### Dataset content ###
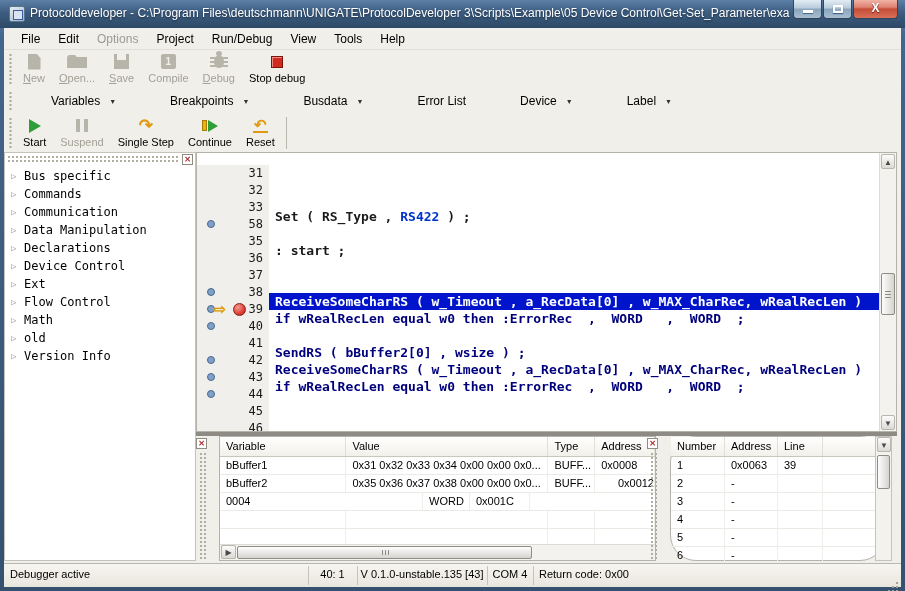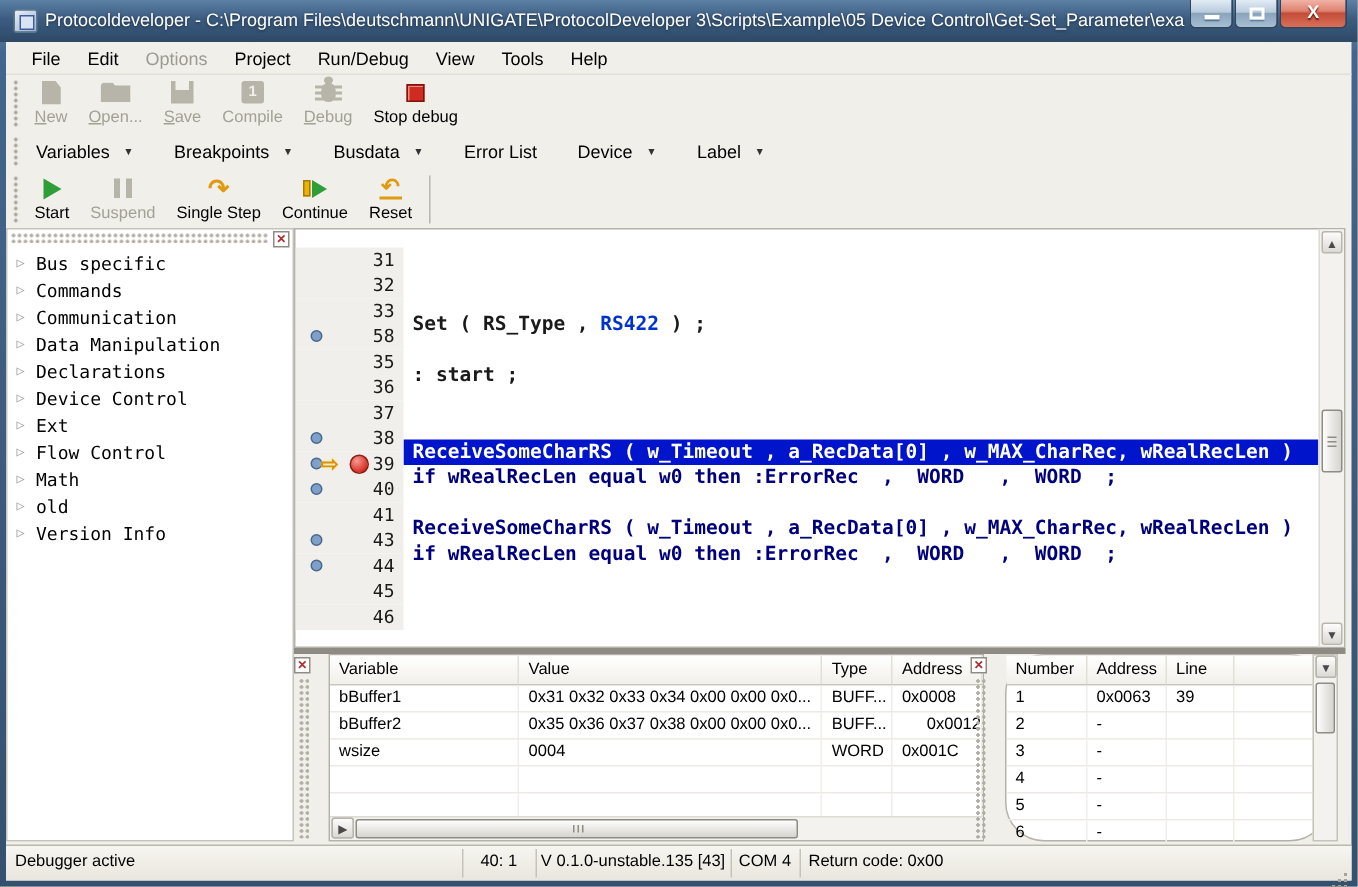--- a/index.html
+++ b/index.html
@@ -54,7 +54,7 @@
   .ic-bug::after{ content:""; position:absolute; left:-4px; top:2px; width:18px; height:2px; background:#b7b4a9; box-shadow:0 4px #b7b4a9, 0 8px #b7b4a9; }
   .ic-stop { width:12px; height:12px; background:#cf2b20; border:1px solid #7c140d; box-shadow:inset 1px 1px 0 #f08a80; }
   
-  .tb2 { top:60px; height:26px; align-items:center; }
+  .tb2 { top:60px; height:26px; align-items:center;gap:27px; }
   .dd-btn { display:flex; align-items:center; padding:3px 8px; margin-right:11px; font-size:12px; color:#000; }
   .dd-arrow { font-size:7px; color:#333; margin-left:9px; }
   

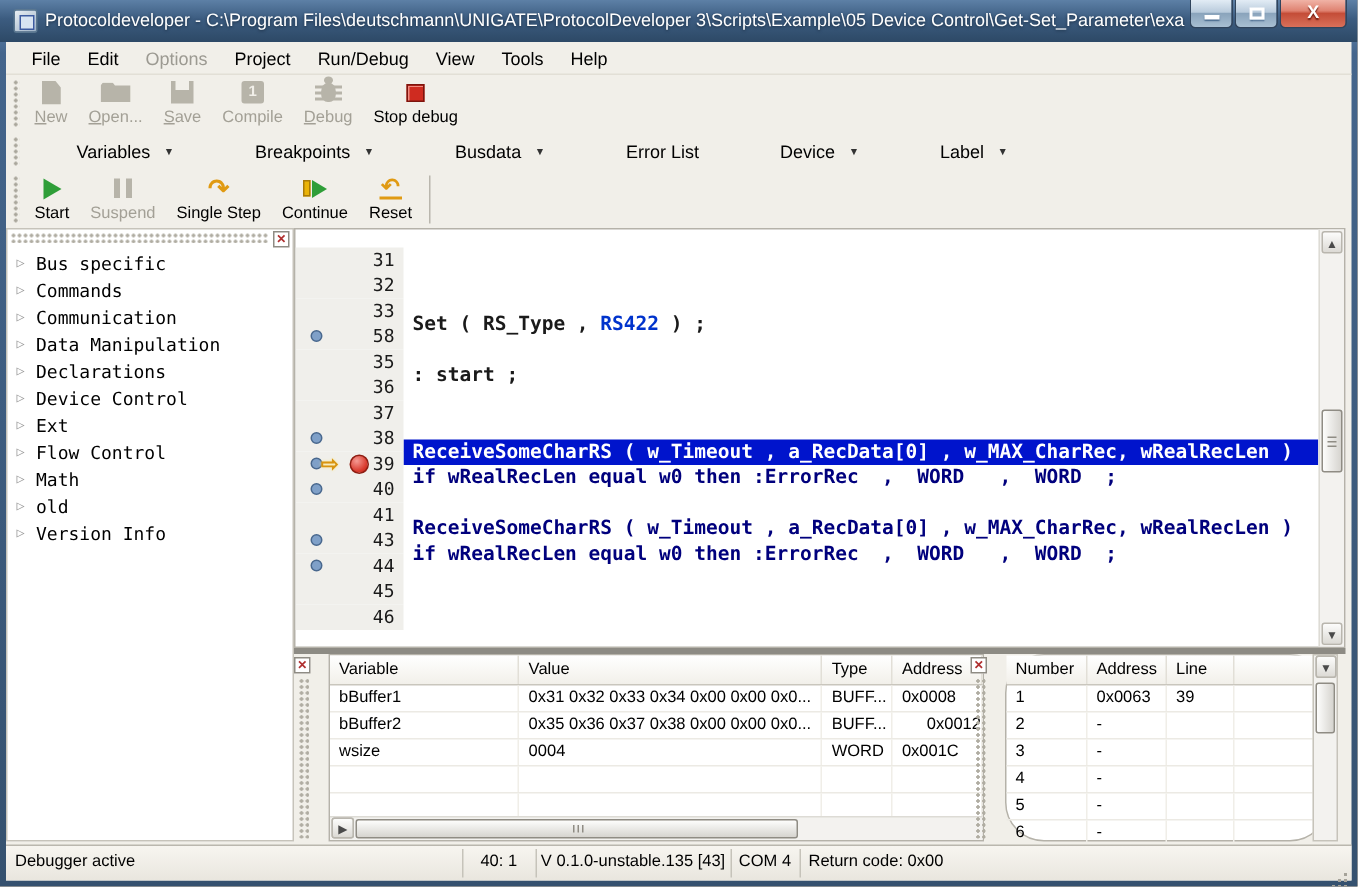--- a/index.html
+++ b/index.html
@@ -413,6 +413,13 @@
           <div class="ed-line">
             <div class="ed-gutter">
               <span class="ed-dot"></span>
+              <span class="ed-num">42</span>
+            </div>
+            <div class="ed-code"><span class="c-navy">SendRS ( bBuffer2[0] , wsize ) ;</span></div>
+          </div>
+          <div class="ed-line">
+            <div class="ed-gutter">
+              <span class="ed-dot"></span>
               <span class="ed-num">43</span>
             </div>
             <div class="ed-code"><span class="c-navy">ReceiveSomeCharRS ( w_Timeout , a_RecData[0] , w_MAX_CharRec, wRealRecLen )</span></div>

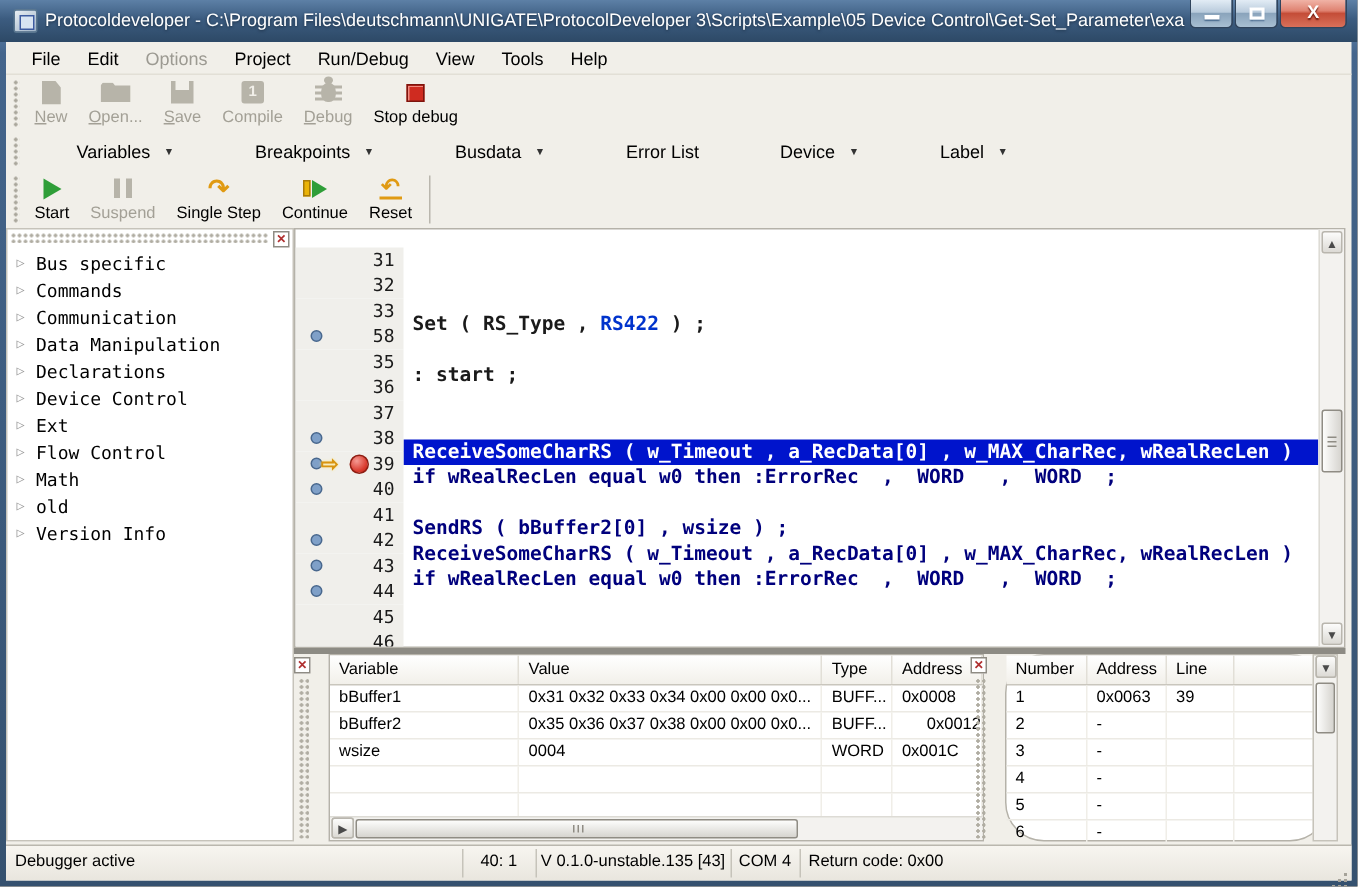--- a/index.html
+++ b/index.html
@@ -481,7 +481,6 @@
             <div class="cell" style="width: 60px; text-align: right;">0x0012</div>
           </div>
           <div class="t-row">
-            <div class="cell" style="width: 127px;">wsize</div>
             <div class="cell" style="width: 203px;">0004</div>
             <div class="cell" style="width: 47px;">WORD</div>
             <div class="cell" style="width: 60px;">0x001C</div>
###
-- Your instructions --
Write only the number of lines in the data above that include "margin".

-- Exercise response --
2